De no casarse, Andrés podía transigir e ir con los perdidos del
pueblo a casa de la Fulana o de la Zutana, a estas dos calles en
donde las mujeres de vida airada vivían como en los antiguos burdeles
medioevales; pero esta promiscuidad era ofensiva para su orgullo. ¿Qué
más triunfo para la burguesía local y más derrota para su personalidad
si se hubiesen contado sus devaneos? No; prefería estar enfermo.
Andrés decidió limitar la alimentación, tomar sólo vegetales y no
probar la carne, ni el vino, ni el café. Varias horas después de comer
y de cenar bebía grandes cantidades de agua. El odio contra el espíritu
del pueblo le sostenía en su lucha secreta; era uno de esos odios
profundos, que llegan a dar serenidad al que lo siente, un desprecio
épico y altivo. Para él no había burlas, todas resbalaban por su coraza
de impasibilidad.
Algunas veces pensaba que esta actitud no era lógica. ¡Un hombre que
quería ser de ciencia y se incomodaba porque las cosas no eran como
él hubiese deseado! Era absurdo. La tierra allí era seca; no había
árboles, el clima era duro, la gente tenía que ser dura también.
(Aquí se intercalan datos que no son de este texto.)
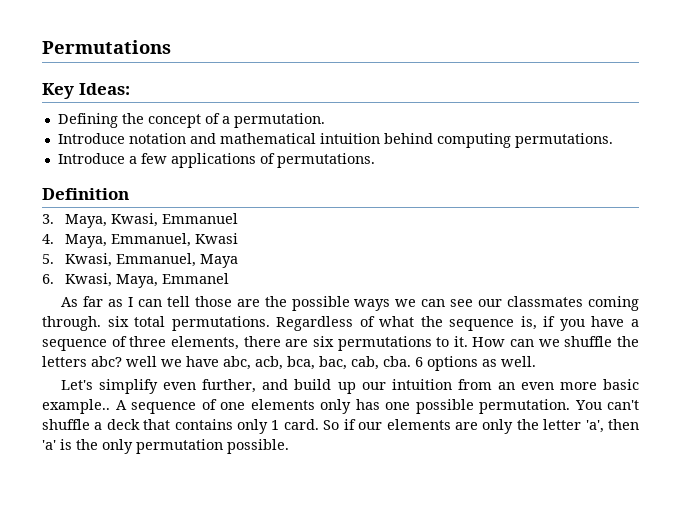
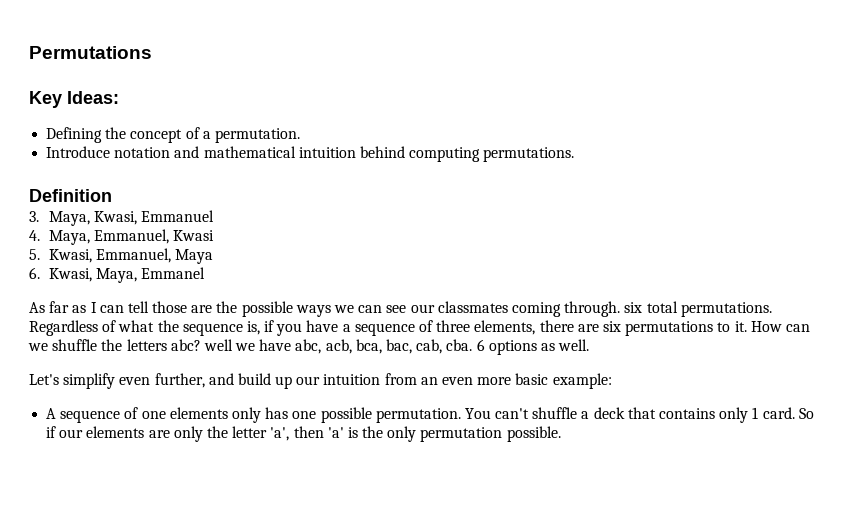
[57,153,375,168] // Introduce a few applications of permutations. -> (575, 154) none
[42,399,110,414] example.. -> [552,373,612,389] example: //

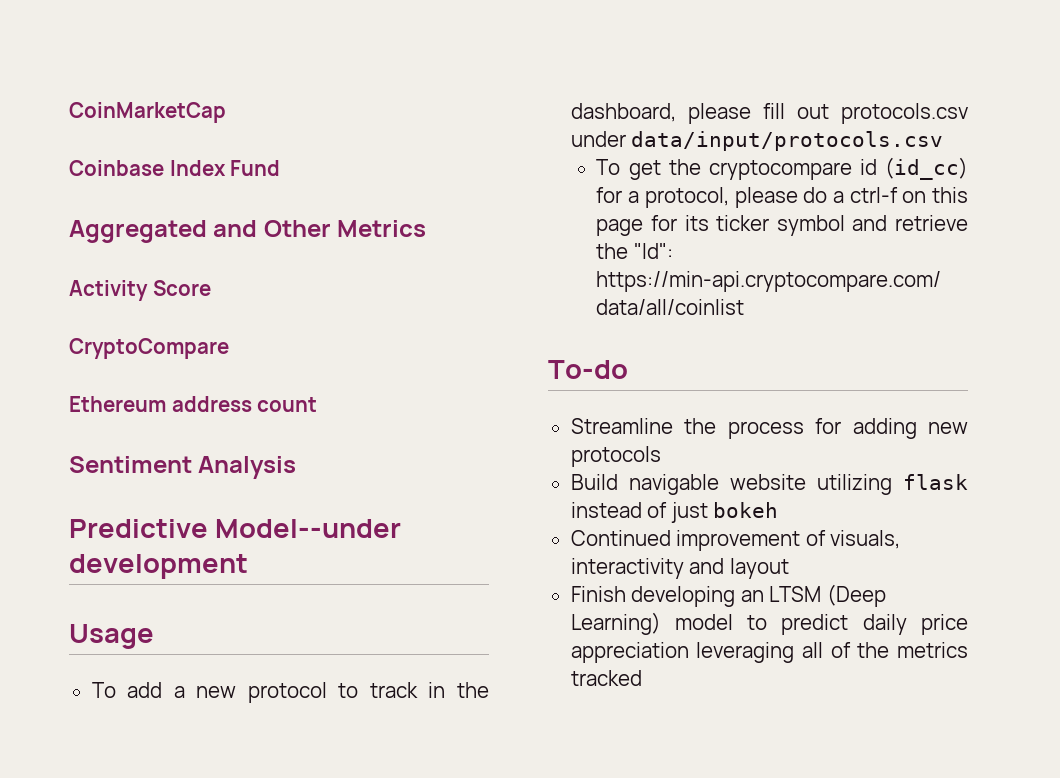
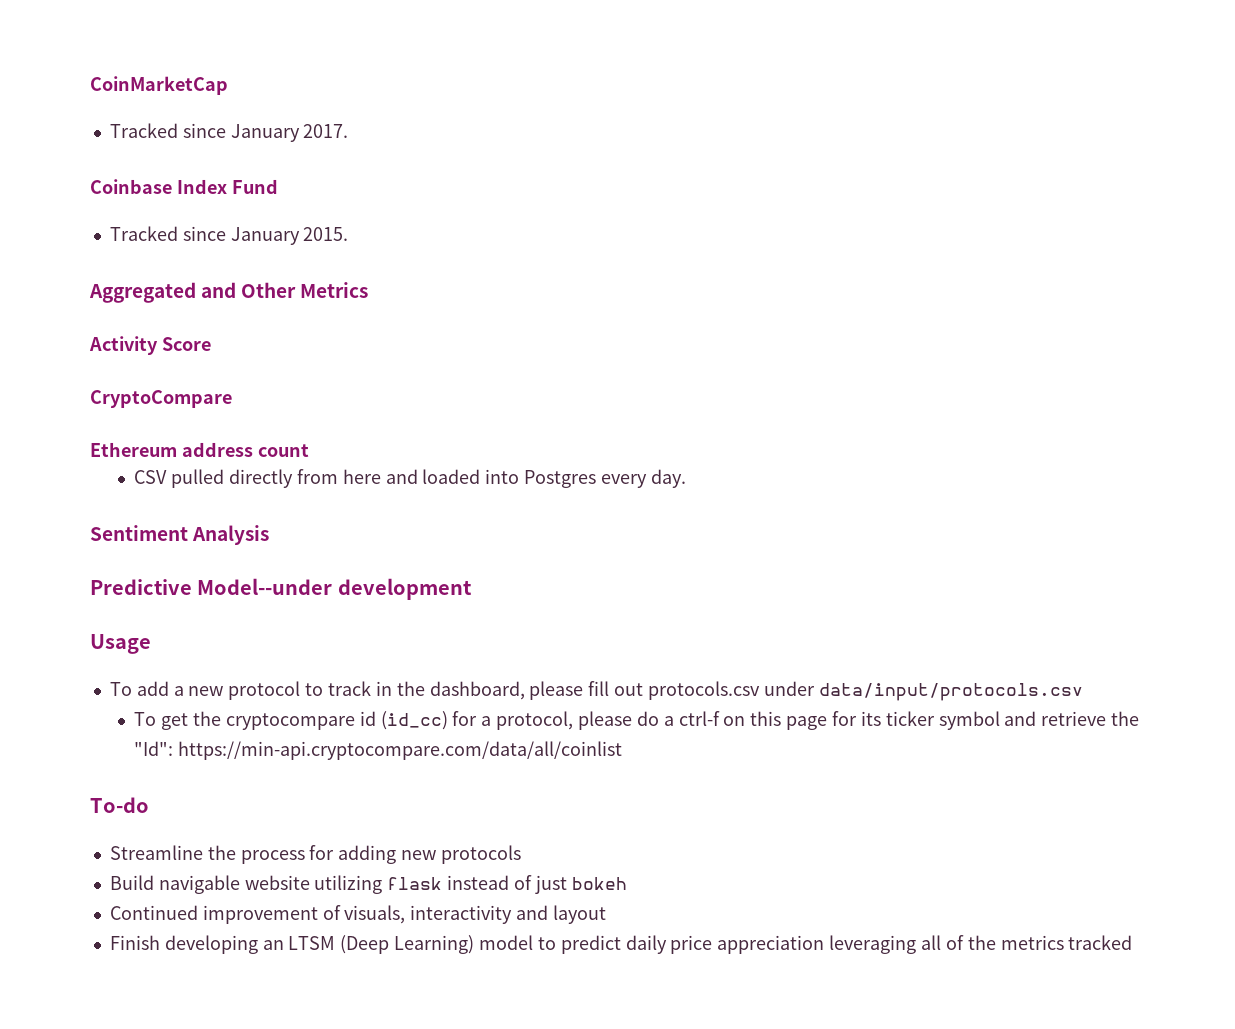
(226, 112) none -> [109,123,349,142] // Tracked since January 2017.
(281, 168) none -> [109,226,349,245] // Tracked since January 2015.
(318, 404) none -> [134,469,686,488] // CSV pulled directly from here and loaded into Postgres every day.

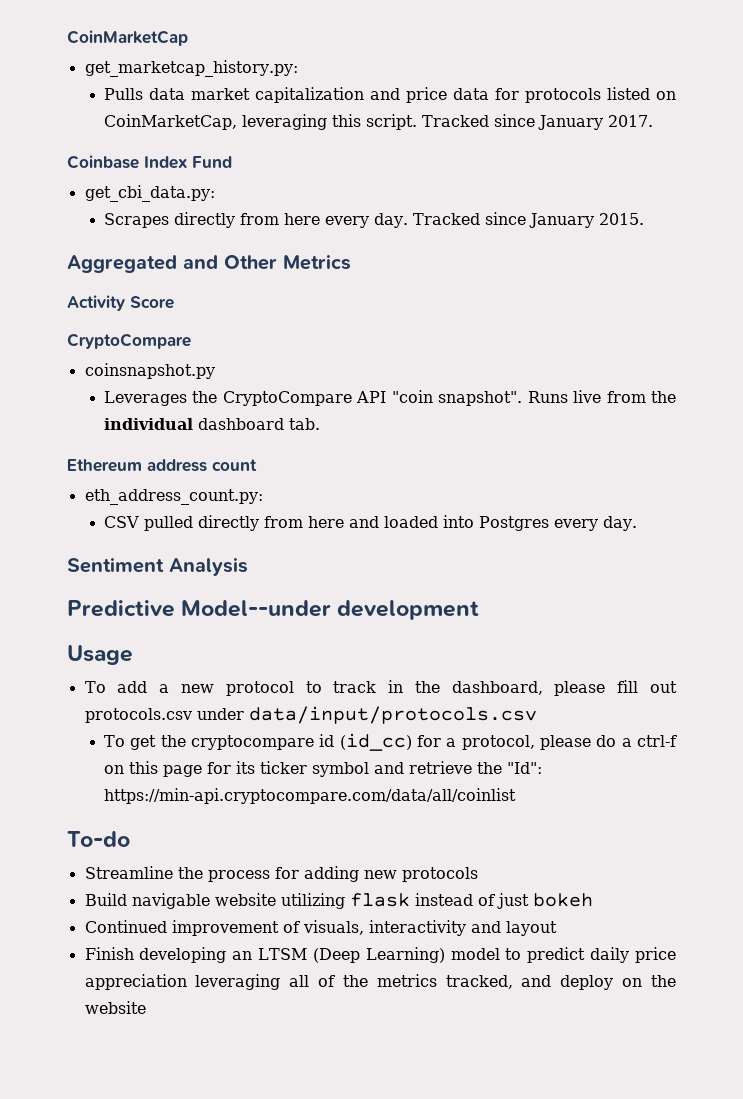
(228, 85) none -> [84,60,298,77] [104,87,676,103] [104,114,418,130] get_marketcap_history.py: // Pulls data market capitalization and price data for protocols listed on CoinMarketCap, leveraging this script.
(278, 186) none -> [84,185,215,202] [104,212,409,228] get_cbi_data.py: // Scrapes directly from here every day.
(232, 399) none -> [84,363,215,379] [104,390,677,406] [104,418,321,430] // coinsnapshot.py // Leverages the CryptoCompare API "coin snapshot". Runs live from the individual dashboard tab.
(309, 450) none -> [84,489,263,505] // eth_address_count.py:
[1068,935,1133,950] tracked -> [445,975,676,990] [84,1001,146,1014] tracked, and deploy on the website

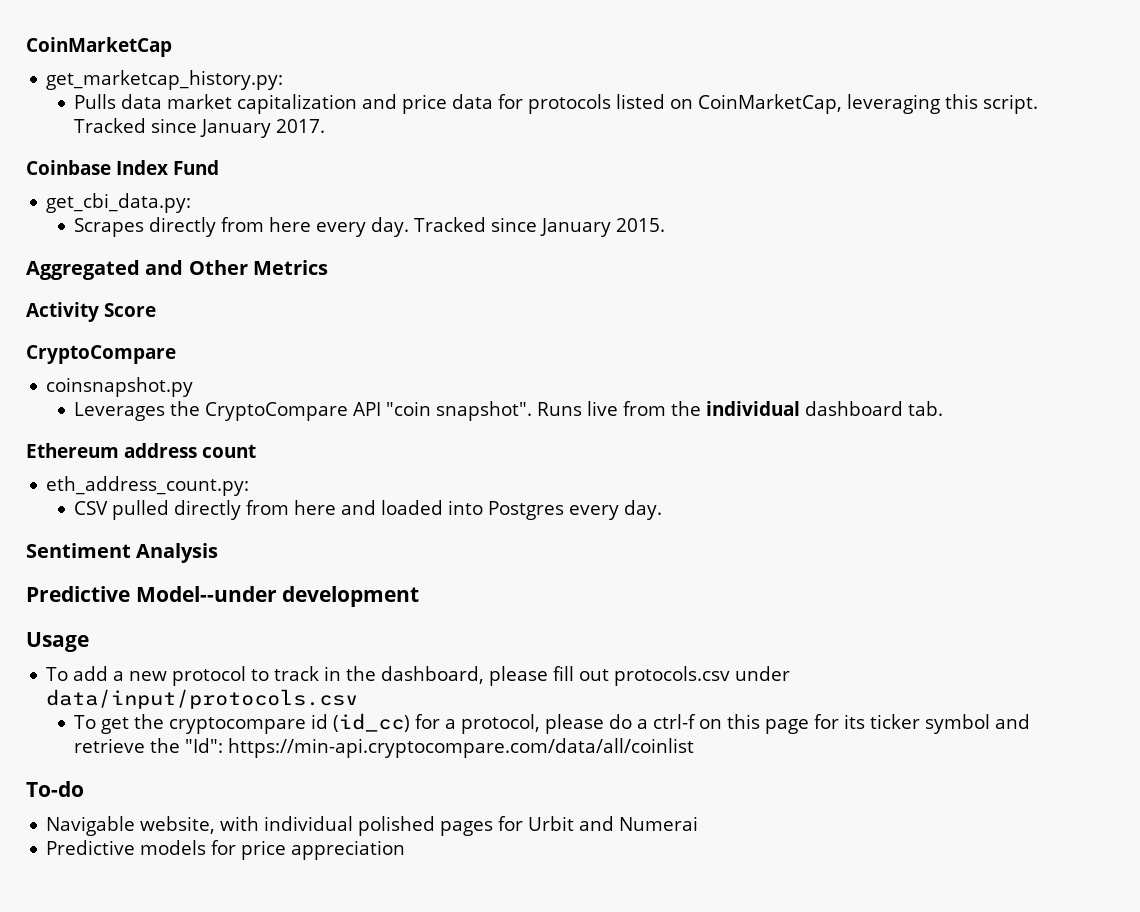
[84,866,478,882] [84,893,593,909] [84,920,557,936] [84,947,676,963] [84,974,676,990] [84,1001,146,1014] Streamline the process for adding new protocols // Build navigable website utilizing flask instead of just bokeh // Continued improvement of visuals, interactivity and layout // Finish developing an LTSM (Deep Learning) model to predict daily price appreciation leveraging all of the metrics tracked, and deploy on the website -> [46,816,699,836] [46,840,406,860] Navigable website, with individual polished pages for Urbit and Numerai // Predictive models for price appreciation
La mujer del secretario del Ayuntamiento y presidenta de la Sociedad
del Perpetuo Socorro, le dijo un día:
--Usted, Hurtado, quiere demostrar que se puede no tener religión y ser
más bueno que los religiosos.
--¿Más bueno, señora?--replicó Andrés--. Realmente, eso no es difícil.
Al cabo de un mes de nuevo régimen, Hurtado estaba mejor; la comida
escasa y sólo vegetal, el baño, el ejercicio al aire libre le iban
haciendo un hombre sin nervios. Ahora se sentía como divinizado por
su ascetismo, libre; comenzaba a vislumbrar ese estado de _ataraxia_,
cantado por los epicúreos y los pirronianos.